** Supplied information follows **
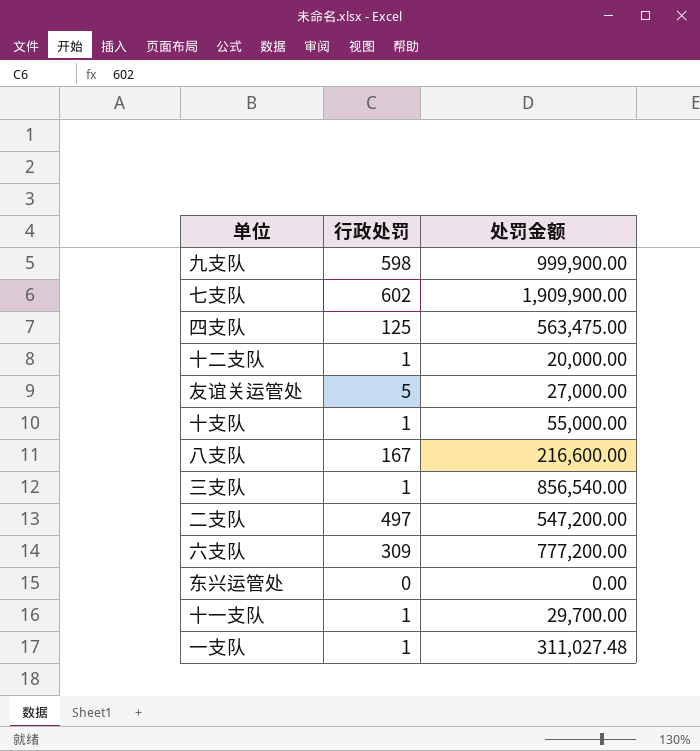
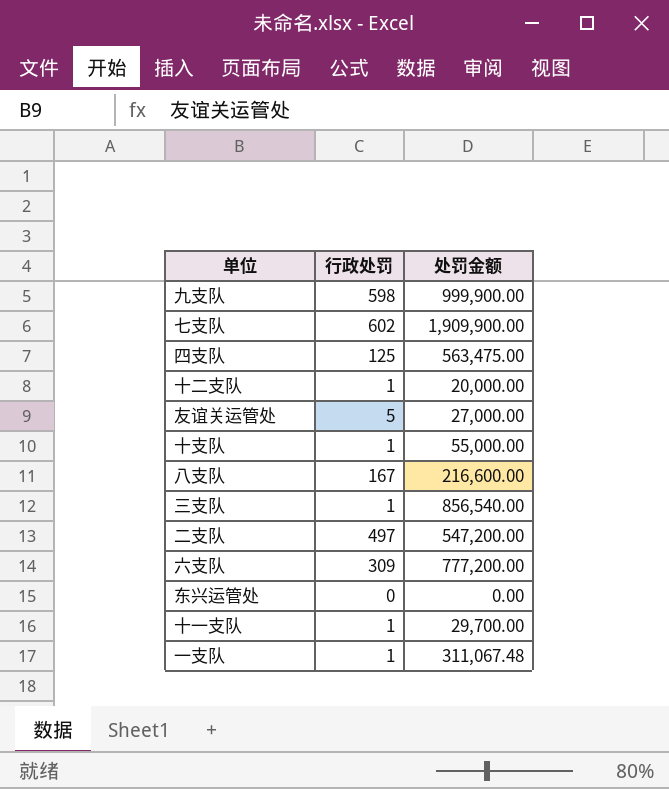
一支队 | 处罚金额: 311,027.48 -> 311,067.48

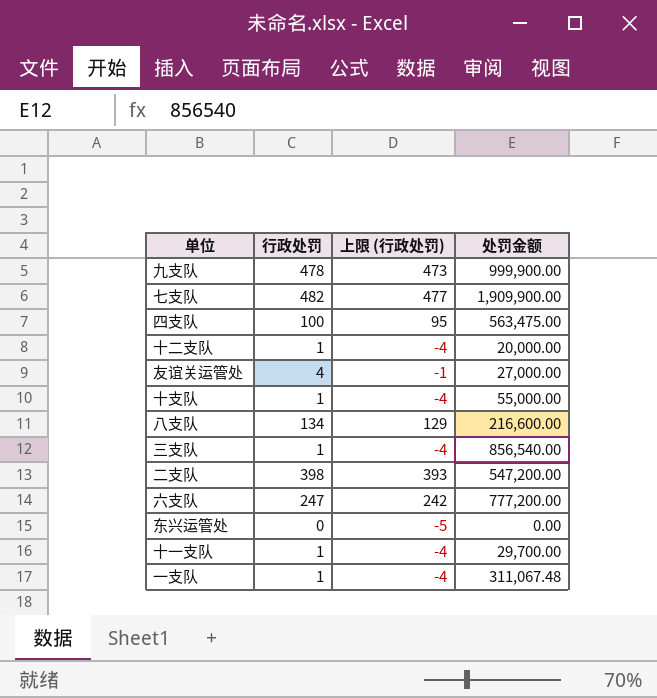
column 上限 (行政处罚) | formula: none -> [行政处罚] - 5
九支队 | 行政处罚: 598 -> 478
七支队 | 行政处罚: 602 -> 482
四支队 | 行政处罚: 125 -> 100
友谊关运管处 | 行政处罚: 5 -> 4
八支队 | 行政处罚: 167 -> 134
二支队 | 行政处罚: 497 -> 398
六支队 | 行政处罚: 309 -> 247

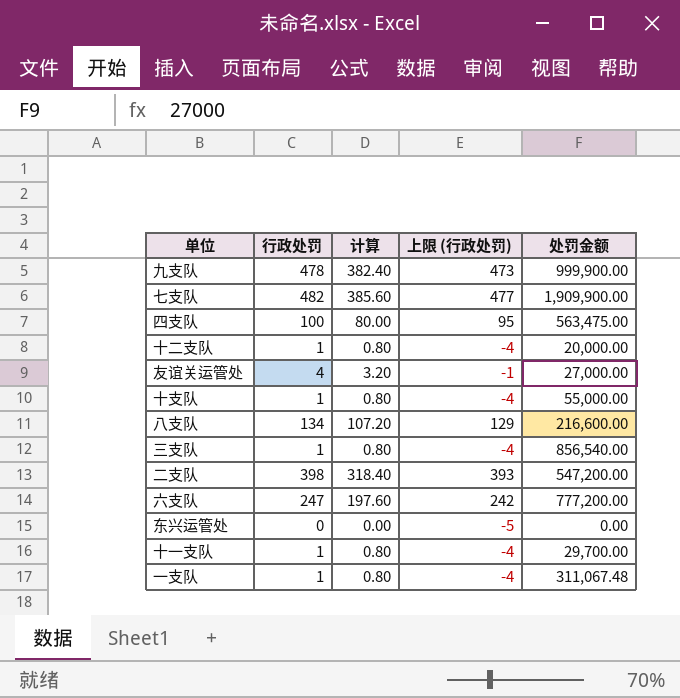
column 计算 | formula: none -> [行政处罚] * 0.8

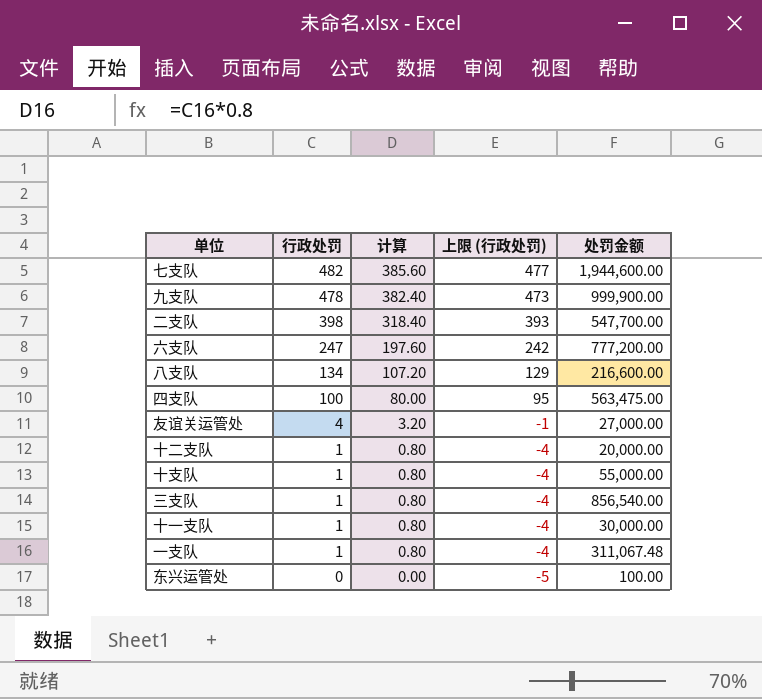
row order: none -> 行政处罚 descending
七支队 | 处罚金额: 1,909,900.00 -> 1,944,600.00
二支队 | 处罚金额: 547,200.00 -> 547,700.00
十一支队 | 处罚金额: 29,700.00 -> 30,000.00
东兴运管处 | 处罚金额: 0.00 -> 100.00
** End of Supplied information **
→ **Description of the task**
Please show every line above that includes the word "行政处罚".

→ **Exercise answer**
column 上限 (行政处罚) | formula: none -> [行政处罚] - 5
九支队 | 行政处罚: 598 -> 478
七支队 | 行政处罚: 602 -> 482
四支队 | 行政处罚: 125 -> 100
友谊关运管处 | 行政处罚: 5 -> 4
八支队 | 行政处罚: 167 -> 134
二支队 | 行政处罚: 497 -> 398
六支队 | 行政处罚: 309 -> 247
column 计算 | formula: none -> [行政处罚] * 0.8
row order: none -> 行政处罚 descending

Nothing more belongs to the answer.